Un’ assistenza socio-assistenziale che in Italia non viene ancora riconosciuta, ci sono stati dei timidi segnali da parte del Governo, come un Bonus per i caregiver, purtroppo, ancora non erogato e delle iniziative provenienti dalle commissioni parlamentari, come una proposta di Legge dimenticata in commissione Lavoro al Senato. Da evidenziare, l’estenuante lotta della CONFAD (Coordinamento Nazionale Famiglie con Disabilità) che quotidianamente è in prima linea per ribadire i diritti e le tutele dei caregiver, ma tutto il lavoro svolto (usurante) “per amore” da parte dei caregivers, ad oggi, non è riconosciuto; quindi, il tutto viene svolto esplicitamente solo a titolo gratuito e con misure inerenti alla Legge 104 riguardo i permessi per la disabilità. Ed è una vera crisi sociale.

Ad eccezione di alcune Regioni che autonomamente gestiscono fondi per sovvenzionare chi svolge questa mansione, ma in via comunque straordinaria e non del tutto esaustiva.

Qualcuno, non coinvolto o insensibile alla materia, potrebbe dire: “sì, ma ci sono le ASL che forniscono questi servizi” oppure, ancora più distante: “esistono le case di cura”. A queste persone giustamente vale la pena rispondere: “perché non provi a mettere tuo figlio in una casa di cura?” oppure chiedere: “chiama un ASL di appartenenza per avere un’assistenza 24 ore su 24 a casa. Esiste un servizio pubblico del genere?”.

No, non esistono risposte fattibili e misure concrete per gestire una situazione grave del genere. Eppure, ogni individuo nel nostro paese dovrebbe avere il diritto di ricevere assistenza, ma in Italia vige quella del profitto per le speculazioni private e/o delle assicurazioni.

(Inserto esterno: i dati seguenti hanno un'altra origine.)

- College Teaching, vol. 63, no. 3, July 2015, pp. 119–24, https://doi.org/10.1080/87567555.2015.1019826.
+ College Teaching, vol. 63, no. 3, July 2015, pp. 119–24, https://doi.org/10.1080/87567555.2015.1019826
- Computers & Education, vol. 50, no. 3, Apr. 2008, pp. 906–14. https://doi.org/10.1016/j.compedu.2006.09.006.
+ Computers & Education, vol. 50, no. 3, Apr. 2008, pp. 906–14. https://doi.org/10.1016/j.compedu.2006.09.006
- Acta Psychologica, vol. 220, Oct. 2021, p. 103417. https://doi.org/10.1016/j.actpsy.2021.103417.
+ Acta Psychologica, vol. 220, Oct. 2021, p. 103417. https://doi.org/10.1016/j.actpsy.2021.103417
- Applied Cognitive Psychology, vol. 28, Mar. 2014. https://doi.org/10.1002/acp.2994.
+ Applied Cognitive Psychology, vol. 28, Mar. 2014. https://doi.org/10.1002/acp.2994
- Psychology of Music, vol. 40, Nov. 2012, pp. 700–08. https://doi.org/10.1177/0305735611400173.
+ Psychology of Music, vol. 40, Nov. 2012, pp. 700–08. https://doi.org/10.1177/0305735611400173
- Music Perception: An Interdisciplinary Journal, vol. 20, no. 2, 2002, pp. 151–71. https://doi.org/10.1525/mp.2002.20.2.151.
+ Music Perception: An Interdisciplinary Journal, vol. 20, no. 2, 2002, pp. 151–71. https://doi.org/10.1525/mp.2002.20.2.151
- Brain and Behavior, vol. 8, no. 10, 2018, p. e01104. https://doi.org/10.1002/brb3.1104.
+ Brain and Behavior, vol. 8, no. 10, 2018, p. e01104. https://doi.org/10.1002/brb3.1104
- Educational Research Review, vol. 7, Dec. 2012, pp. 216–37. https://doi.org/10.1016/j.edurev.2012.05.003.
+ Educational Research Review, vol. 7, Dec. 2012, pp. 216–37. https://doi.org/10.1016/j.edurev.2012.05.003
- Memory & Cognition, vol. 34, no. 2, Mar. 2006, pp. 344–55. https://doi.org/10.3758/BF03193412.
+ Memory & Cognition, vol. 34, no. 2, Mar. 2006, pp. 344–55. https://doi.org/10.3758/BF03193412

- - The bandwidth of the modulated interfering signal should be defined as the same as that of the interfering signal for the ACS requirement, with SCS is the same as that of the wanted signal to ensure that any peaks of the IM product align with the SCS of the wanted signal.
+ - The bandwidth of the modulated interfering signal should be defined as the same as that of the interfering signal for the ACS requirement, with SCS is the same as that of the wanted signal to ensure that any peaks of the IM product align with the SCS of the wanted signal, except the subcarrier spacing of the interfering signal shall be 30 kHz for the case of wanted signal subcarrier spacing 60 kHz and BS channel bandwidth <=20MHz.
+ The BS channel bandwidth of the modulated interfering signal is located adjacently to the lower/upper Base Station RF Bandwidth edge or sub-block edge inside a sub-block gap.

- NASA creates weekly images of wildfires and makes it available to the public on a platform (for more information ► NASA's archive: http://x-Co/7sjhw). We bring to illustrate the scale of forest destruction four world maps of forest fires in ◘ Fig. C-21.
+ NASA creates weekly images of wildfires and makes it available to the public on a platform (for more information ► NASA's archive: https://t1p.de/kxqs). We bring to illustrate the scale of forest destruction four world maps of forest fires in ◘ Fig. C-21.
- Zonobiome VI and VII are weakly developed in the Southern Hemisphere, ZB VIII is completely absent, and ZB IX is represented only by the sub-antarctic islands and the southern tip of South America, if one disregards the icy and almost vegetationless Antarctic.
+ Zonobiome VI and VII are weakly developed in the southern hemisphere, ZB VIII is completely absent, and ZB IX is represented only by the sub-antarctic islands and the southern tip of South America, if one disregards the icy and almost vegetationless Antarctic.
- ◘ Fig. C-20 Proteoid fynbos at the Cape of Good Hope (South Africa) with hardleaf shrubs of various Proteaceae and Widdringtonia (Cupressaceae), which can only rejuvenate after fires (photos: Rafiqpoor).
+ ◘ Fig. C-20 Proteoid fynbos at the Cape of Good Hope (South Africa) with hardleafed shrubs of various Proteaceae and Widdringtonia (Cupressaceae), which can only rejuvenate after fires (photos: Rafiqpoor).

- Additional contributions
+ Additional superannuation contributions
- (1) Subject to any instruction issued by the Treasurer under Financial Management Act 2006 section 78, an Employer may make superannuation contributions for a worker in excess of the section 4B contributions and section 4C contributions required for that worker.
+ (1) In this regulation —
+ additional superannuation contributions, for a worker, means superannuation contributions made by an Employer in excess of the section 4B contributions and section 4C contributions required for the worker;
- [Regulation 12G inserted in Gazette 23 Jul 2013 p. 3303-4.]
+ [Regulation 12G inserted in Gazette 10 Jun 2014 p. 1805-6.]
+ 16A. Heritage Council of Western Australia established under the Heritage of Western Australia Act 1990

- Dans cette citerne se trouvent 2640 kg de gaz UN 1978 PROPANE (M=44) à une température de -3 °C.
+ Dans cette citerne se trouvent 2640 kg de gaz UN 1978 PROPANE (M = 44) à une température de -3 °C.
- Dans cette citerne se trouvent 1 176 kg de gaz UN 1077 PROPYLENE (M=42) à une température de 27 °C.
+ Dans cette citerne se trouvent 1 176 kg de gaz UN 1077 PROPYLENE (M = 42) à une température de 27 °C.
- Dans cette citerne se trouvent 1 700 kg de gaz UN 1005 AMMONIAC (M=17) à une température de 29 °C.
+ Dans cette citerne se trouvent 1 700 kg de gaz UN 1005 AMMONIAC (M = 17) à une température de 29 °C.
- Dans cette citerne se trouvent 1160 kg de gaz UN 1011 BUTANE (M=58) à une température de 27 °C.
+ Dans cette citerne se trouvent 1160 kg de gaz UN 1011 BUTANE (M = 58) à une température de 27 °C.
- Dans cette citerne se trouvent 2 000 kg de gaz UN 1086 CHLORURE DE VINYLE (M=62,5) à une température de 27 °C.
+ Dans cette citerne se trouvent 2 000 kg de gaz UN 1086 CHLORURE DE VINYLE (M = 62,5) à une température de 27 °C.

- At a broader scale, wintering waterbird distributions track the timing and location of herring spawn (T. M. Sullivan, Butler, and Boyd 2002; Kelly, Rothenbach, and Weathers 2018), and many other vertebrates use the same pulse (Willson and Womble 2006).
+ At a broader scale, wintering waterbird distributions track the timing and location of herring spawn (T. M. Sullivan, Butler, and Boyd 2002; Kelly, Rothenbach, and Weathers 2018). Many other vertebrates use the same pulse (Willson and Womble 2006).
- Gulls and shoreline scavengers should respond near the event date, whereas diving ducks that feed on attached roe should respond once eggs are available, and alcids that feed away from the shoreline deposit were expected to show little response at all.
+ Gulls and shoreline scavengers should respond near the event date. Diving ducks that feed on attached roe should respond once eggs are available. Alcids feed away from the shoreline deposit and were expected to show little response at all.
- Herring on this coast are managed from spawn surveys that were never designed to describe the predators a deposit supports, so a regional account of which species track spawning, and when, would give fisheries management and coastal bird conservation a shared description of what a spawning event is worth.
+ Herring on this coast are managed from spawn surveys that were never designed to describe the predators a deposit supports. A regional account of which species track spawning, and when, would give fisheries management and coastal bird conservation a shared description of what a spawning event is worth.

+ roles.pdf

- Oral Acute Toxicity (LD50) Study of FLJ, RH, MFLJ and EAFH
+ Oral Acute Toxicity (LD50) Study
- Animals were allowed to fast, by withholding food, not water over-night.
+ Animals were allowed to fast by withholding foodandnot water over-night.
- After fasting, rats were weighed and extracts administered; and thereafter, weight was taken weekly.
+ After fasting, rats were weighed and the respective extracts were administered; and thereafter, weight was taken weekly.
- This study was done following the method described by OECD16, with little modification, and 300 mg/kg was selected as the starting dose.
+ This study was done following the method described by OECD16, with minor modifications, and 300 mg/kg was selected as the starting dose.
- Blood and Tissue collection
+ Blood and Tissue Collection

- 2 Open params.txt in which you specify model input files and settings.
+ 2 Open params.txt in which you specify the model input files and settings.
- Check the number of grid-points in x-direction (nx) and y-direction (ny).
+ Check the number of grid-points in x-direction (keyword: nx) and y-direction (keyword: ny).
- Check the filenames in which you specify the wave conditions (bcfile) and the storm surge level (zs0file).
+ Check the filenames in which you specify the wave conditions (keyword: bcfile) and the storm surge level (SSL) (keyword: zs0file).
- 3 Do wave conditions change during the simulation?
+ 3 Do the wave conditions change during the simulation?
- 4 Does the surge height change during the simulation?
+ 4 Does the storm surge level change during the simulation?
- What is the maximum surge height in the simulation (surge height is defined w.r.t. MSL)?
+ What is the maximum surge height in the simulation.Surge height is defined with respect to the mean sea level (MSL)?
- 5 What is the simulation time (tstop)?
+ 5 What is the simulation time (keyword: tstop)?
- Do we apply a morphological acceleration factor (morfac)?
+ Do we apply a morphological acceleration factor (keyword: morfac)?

Come Organizzazione Sindacale, non possiamo fare altro che dare il nostro contributo di solidarietà e nel ribadire che lo Stato debba prendere urgentemente provvedimenti per riconoscere con una Legge ad Hoc tutti i diritti per i caregiver e ritenerli un bene prezioso, un bene sociale;

poiché, la loro classe è un vero gesto d’amore di cui si nutre la nostra nazione.

Nessuno deve essere dimenticato. Una legge subito per i caregiver.